— Front-end code edit data —

————————

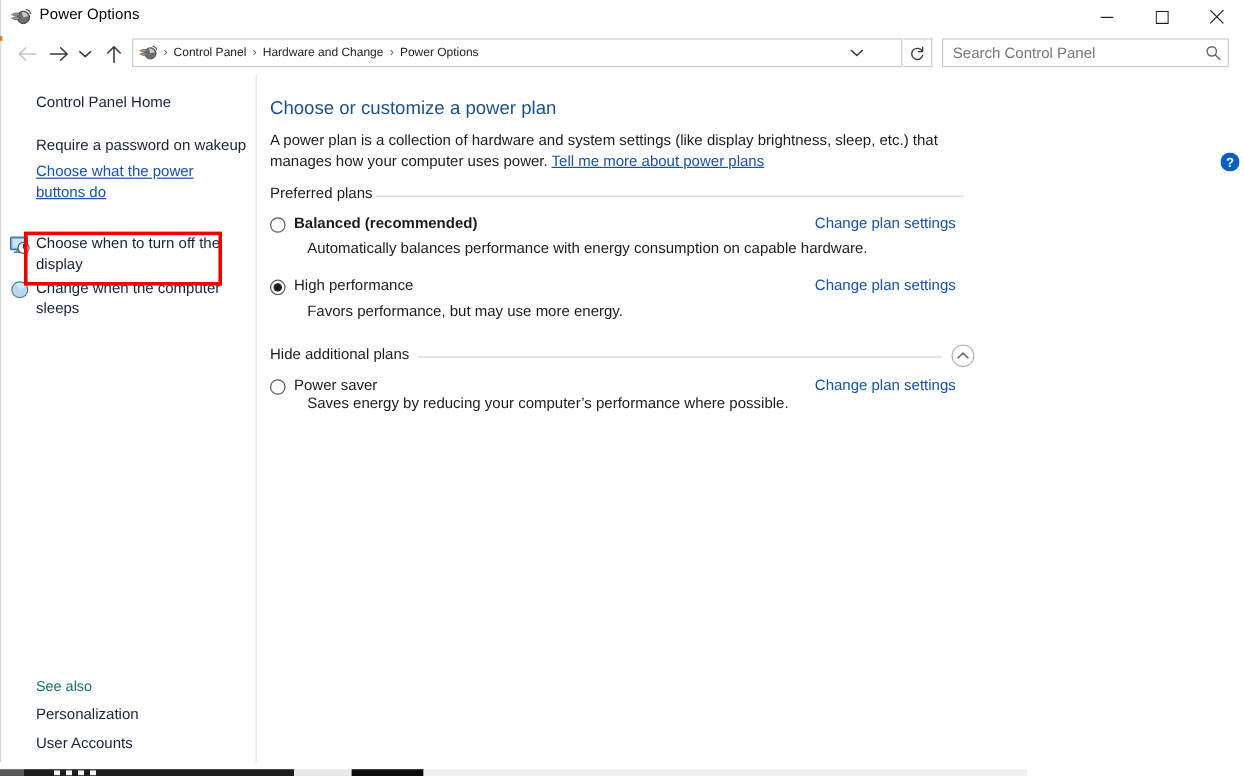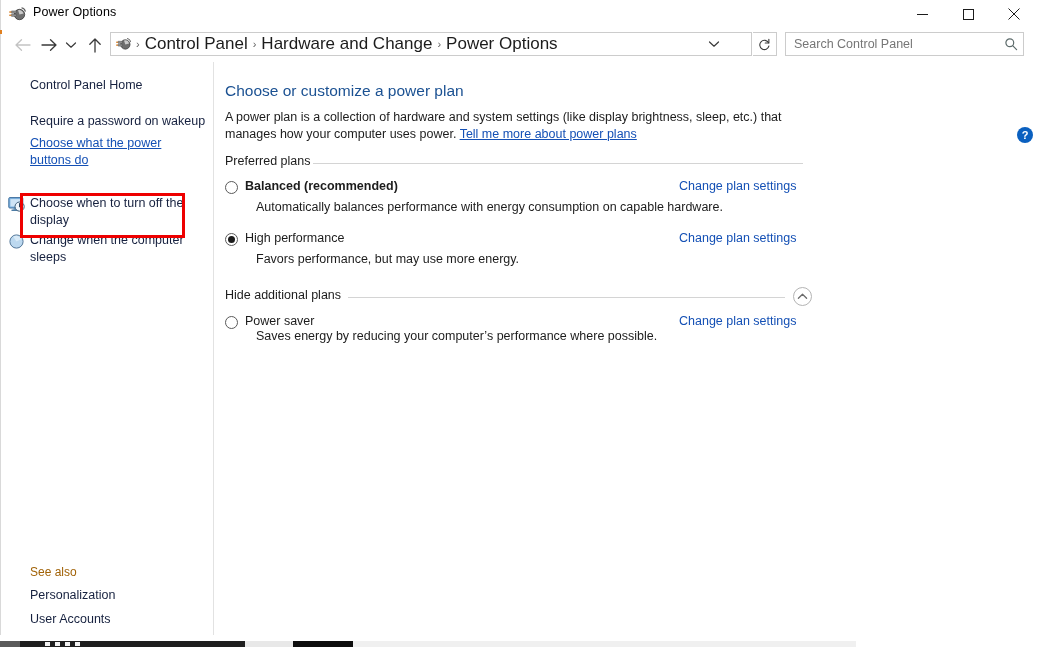--- a/index.html
+++ b/index.html
@@ -94,7 +94,7 @@
     flex: 0 0 auto;
   }
   .crumb {
-    font-size: 17px;
+    font-size: 10px;
     color: #1c1c1c;
     white-space: nowrap;
     padding: 0 4px;

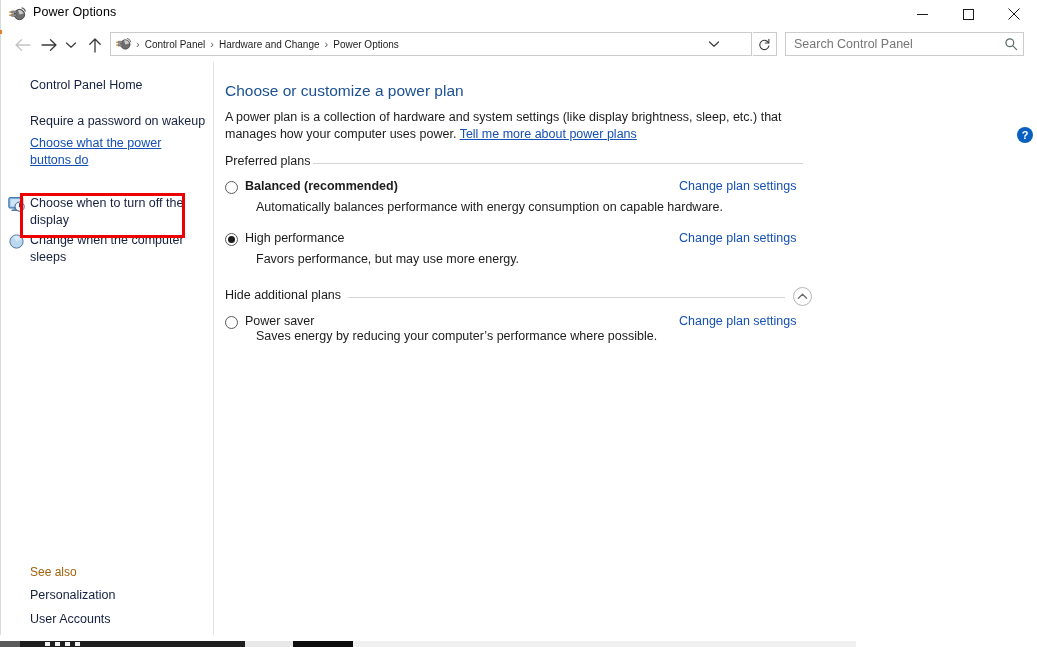--- a/index.html
+++ b/index.html
@@ -195,7 +195,7 @@
     position: absolute;
     left: 30px; top: 503px;
     font-size: 12px;
-    color: #a16207;
+    color: #0f766e;
   }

————————

— Work item —
Copy each line above exactly, with no images.

— Output below —
--- a/index.html
+++ b/index.html
@@ -94,7 +94,7 @@
     flex: 0 0 auto;
   }
   .crumb {
-    font-size: 17px;
+    font-size: 10px;
     color: #1c1c1c;
     white-space: nowrap;
     padding: 0 4px;

--- a/index.html
+++ b/index.html
@@ -195,7 +195,7 @@
     position: absolute;
     left: 30px; top: 503px;
     font-size: 12px;
-    color: #a16207;
+    color: #0f766e;
   }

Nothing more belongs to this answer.